Mas Wiborg revelou-se também um inteligente encenador, mormente em dois espectáculos com base em obras não-teatrais, As Regras da Atracção, adaptado do romance de Bret Easton Ellis, e Vou lá visitar pastores, sobre texto do escritor angolano Ruy Duarte de Carvalho, em que de resto estava sozinho em cena.

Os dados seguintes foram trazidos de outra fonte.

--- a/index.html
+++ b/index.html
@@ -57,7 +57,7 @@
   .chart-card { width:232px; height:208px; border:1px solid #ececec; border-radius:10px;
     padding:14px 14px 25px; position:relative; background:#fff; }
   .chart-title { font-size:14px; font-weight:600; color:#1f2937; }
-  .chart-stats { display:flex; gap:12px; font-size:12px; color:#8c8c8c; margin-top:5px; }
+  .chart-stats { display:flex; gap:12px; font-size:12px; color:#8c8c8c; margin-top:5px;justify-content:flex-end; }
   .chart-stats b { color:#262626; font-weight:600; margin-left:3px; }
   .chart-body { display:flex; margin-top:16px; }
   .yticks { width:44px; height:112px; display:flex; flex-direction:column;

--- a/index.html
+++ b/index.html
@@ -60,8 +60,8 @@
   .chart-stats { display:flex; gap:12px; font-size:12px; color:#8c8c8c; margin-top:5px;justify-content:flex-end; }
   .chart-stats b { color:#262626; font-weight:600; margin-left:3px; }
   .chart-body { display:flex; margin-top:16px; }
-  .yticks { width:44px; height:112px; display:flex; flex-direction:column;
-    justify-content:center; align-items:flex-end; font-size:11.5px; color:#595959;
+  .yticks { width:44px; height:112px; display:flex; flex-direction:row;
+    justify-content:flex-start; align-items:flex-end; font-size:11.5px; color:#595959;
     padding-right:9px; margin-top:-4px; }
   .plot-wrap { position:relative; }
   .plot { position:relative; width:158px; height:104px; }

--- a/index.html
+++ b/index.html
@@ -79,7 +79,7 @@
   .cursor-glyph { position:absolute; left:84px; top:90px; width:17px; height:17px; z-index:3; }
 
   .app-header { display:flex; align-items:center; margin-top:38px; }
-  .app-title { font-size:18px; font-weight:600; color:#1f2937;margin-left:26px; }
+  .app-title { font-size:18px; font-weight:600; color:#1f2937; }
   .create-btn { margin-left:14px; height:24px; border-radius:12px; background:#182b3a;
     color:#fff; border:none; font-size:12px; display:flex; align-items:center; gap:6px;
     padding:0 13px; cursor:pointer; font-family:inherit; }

Agora Wiborg regressou a Fosse, autor que já tinha abordado, com Diogo Dória, em Sou o Vento (texto do qual, aliás, tínhamos visto no Festival de Almada uma encenação de Patrice Chéreau). E regressa com mais idade, é claro, o que seria um desnecessário truísmo se não se desse o caso de essa mais idade ser uma das mais notórias características afirmadas pela personagem única. De resto Wiborg afirma explicitamente no programa do espectáculo: “Interessa-me aquilo que fala da realidade das pessoas. Este texto olha para a classe artística, para a sociedade e sobretudo para as pessoas de meia-idade. Já gostava muito do texto por várias razões, mas a decisão de o fazer prendeu-se com essas questões. O que é a vida de um homem de meia-idade hoje, num mundo imerso num clima vazio de esperança e de futuro? O que é que estas pessoas pensam e sentem?”.

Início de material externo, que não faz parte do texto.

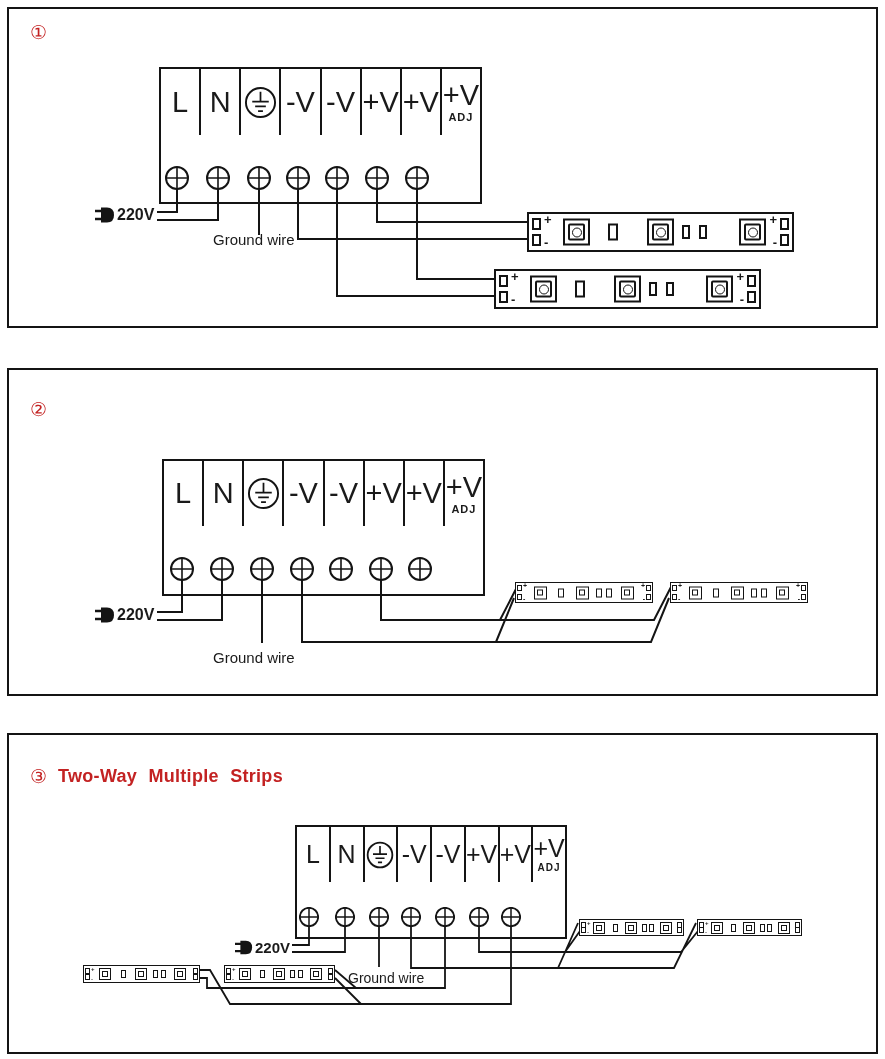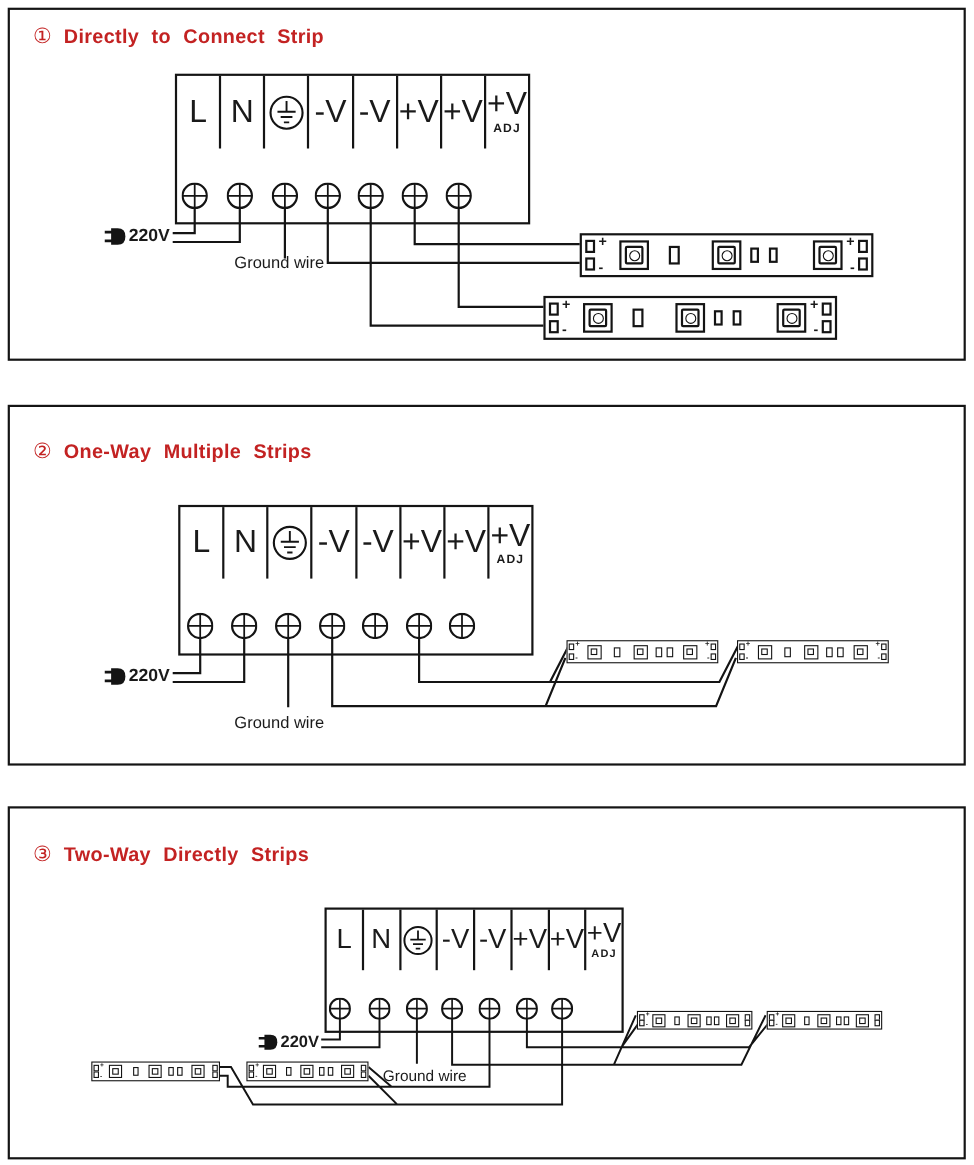--- a/index.html
+++ b/index.html
@@ -49,7 +49,6 @@
 <section class="panel" id="p1" style="top:7px;height:317px">
   <div class="ptitle" style="left:21px;top:12px">
     <span class="pnum">①</span>
-    <span class="ptext">Directly to Connect Strip</span>
   </div>
 
   <svg class="wires" width="867" height="317">

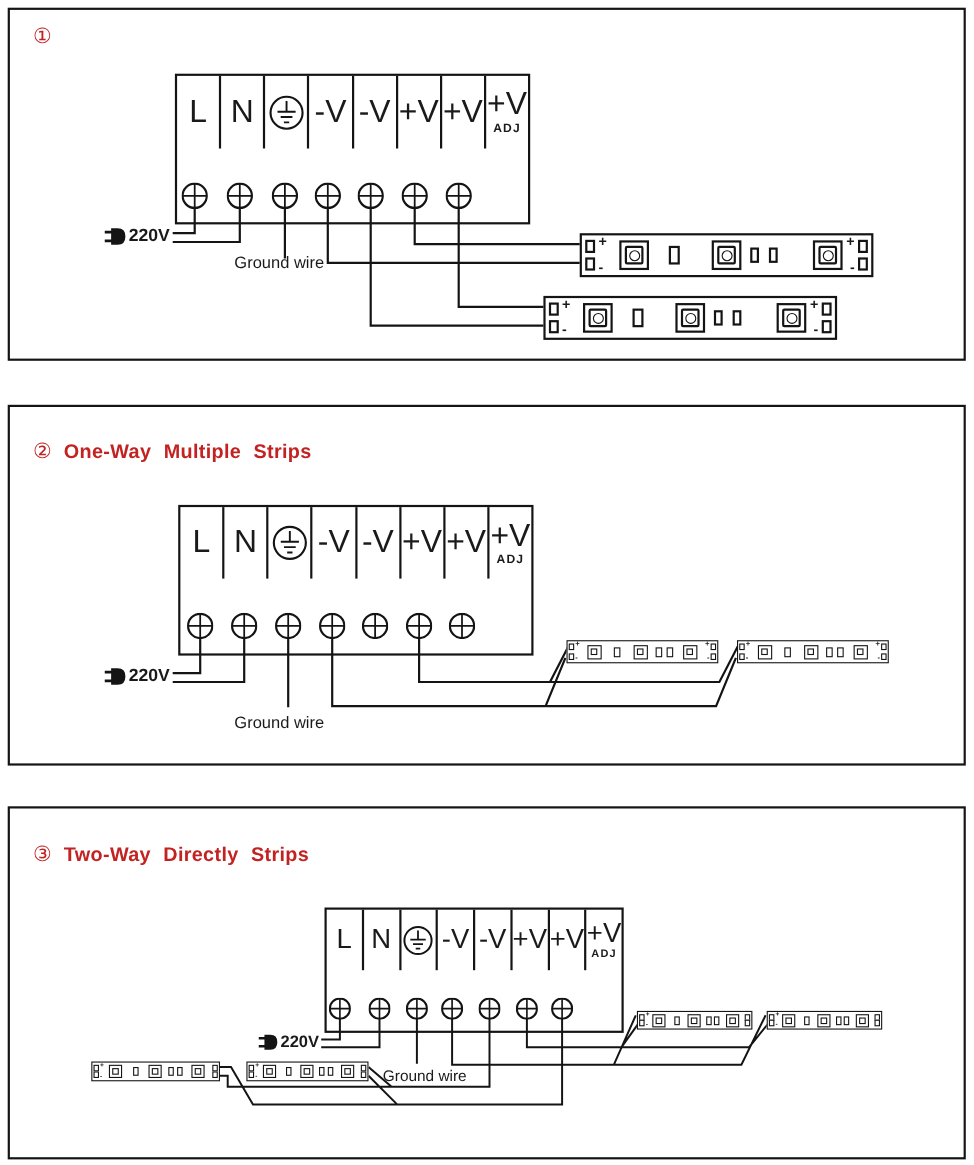--- a/index.html
+++ b/index.html
@@ -188,7 +188,6 @@
 <section class="panel" id="p2" style="top:368px;height:324px">
   <div class="ptitle" style="left:21px;top:28px">
     <span class="pnum">②</span>
-    <span class="ptext">One-Way Multiple Strips</span>
   </div>
 
   <svg class="wires" width="867" height="324">

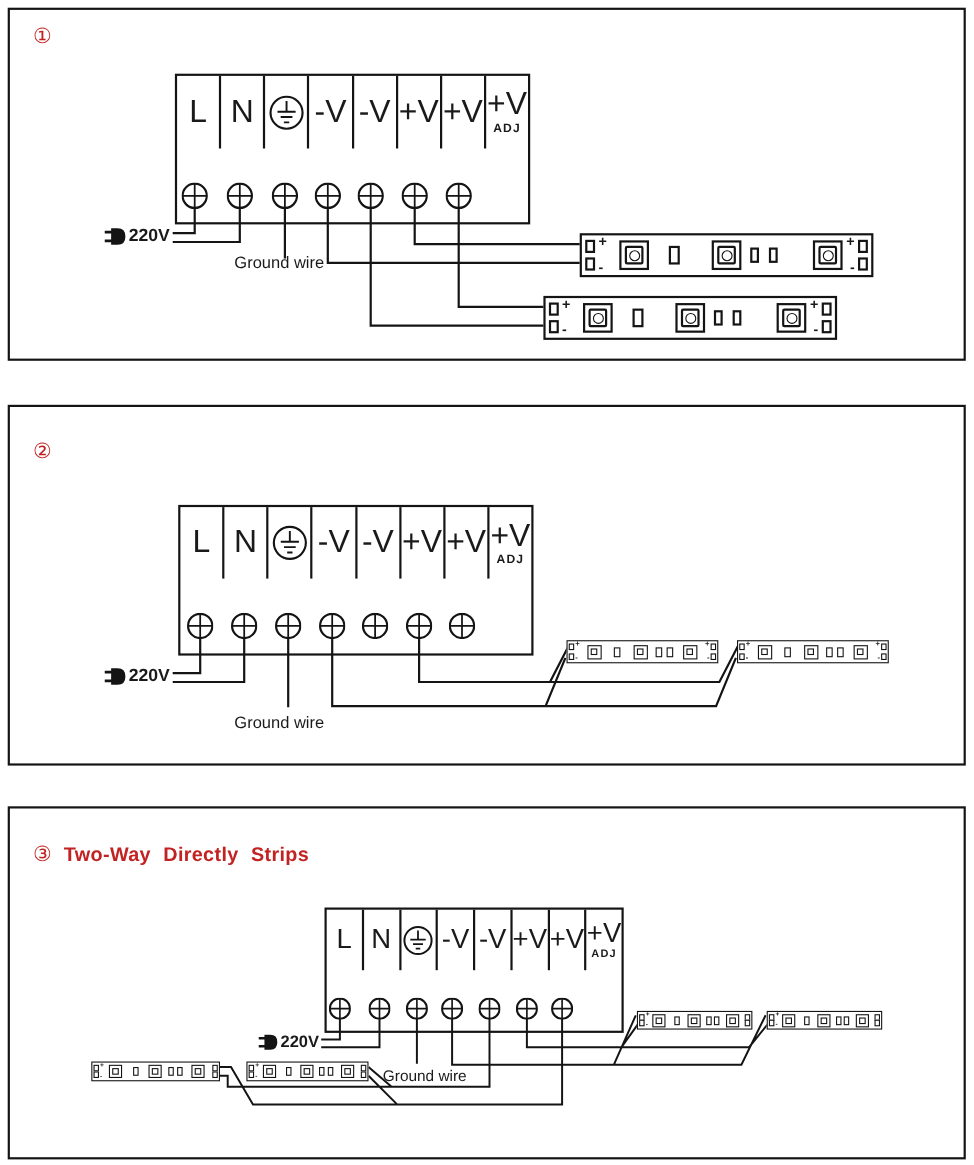--- a/index.html
+++ b/index.html
@@ -315,7 +315,7 @@
 <section class="panel" id="p3" style="top:733px;height:317px">
   <div class="ptitle" style="left:21px;top:30px">
     <span class="pnum">③</span>
-    <span class="ptext">Two-Way Directly Strips</span>
+    <span class="ptext">Two-Way Multiple Strips</span>
   </div>
 
   <svg class="wires" width="867" height="317">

“Sou um homem falhado” diz ele, perdido num fim do mundo, num país com um frio de rachar e uma língua que ninguém compreende, para o qual foi por causa de uma mulher e no qual ficou por causa de um filho. Ganha a vida como músico de rua (surge aliás em palco por uma escadaria de metro ou de uma qualquer passagem subterrânea), mas agora já nem gosta de música e não quer mesmo tocar mais – mas então, que fazer? E lá está a questão, “O que é a vida de um homem de meia-idade hoje, num mundo imerso num clima vazio de esperança e de futuro?”.

Mas o espectáculo tem uma singularidade, a participação de Adriano Sérgio, guitarrista que agora já não toca e se dedica sim à construção de guitarras, omnipresente em palco, com uma cenografia que é da oficina desse construtor. E quando o homem da guitarra sai de cena, esse outro homem de guitarras apresenta-se na primeira pessoa ao público, relata o que fazia e o que agora faz, e explicita que nesse modo de construtor continua afinal a fazer música – e desse modo o real intromete-se na ficção do texto, e esse gesto da encenação repõe, ou prossegue, a reflexão teatral sobre uma existência privada de razão de ser e sem perspectivas.

Não se trata, de modo nenhum, de, a contrário do texto, Wiborg encerrar o espectáculo com uma perspectiva optimista, mas antes de o conjugar com uma concreta realidade e também de assim prosseguir, pela invocação de modos de música, essa insinuante musicalidade do(s) texto(s) de Fosse.

O Homem da Guitarra, estreado no Verão do ano passado no Porto, no Teatro Carlos Alberto, e agora em cena em Lisboa, na Sala Estúdio do São Luiz, é um espectáculo sensível e inteligente, esses dois atributos que são característicos da dupla carreira de Manuel Wiborg como actor e encenador.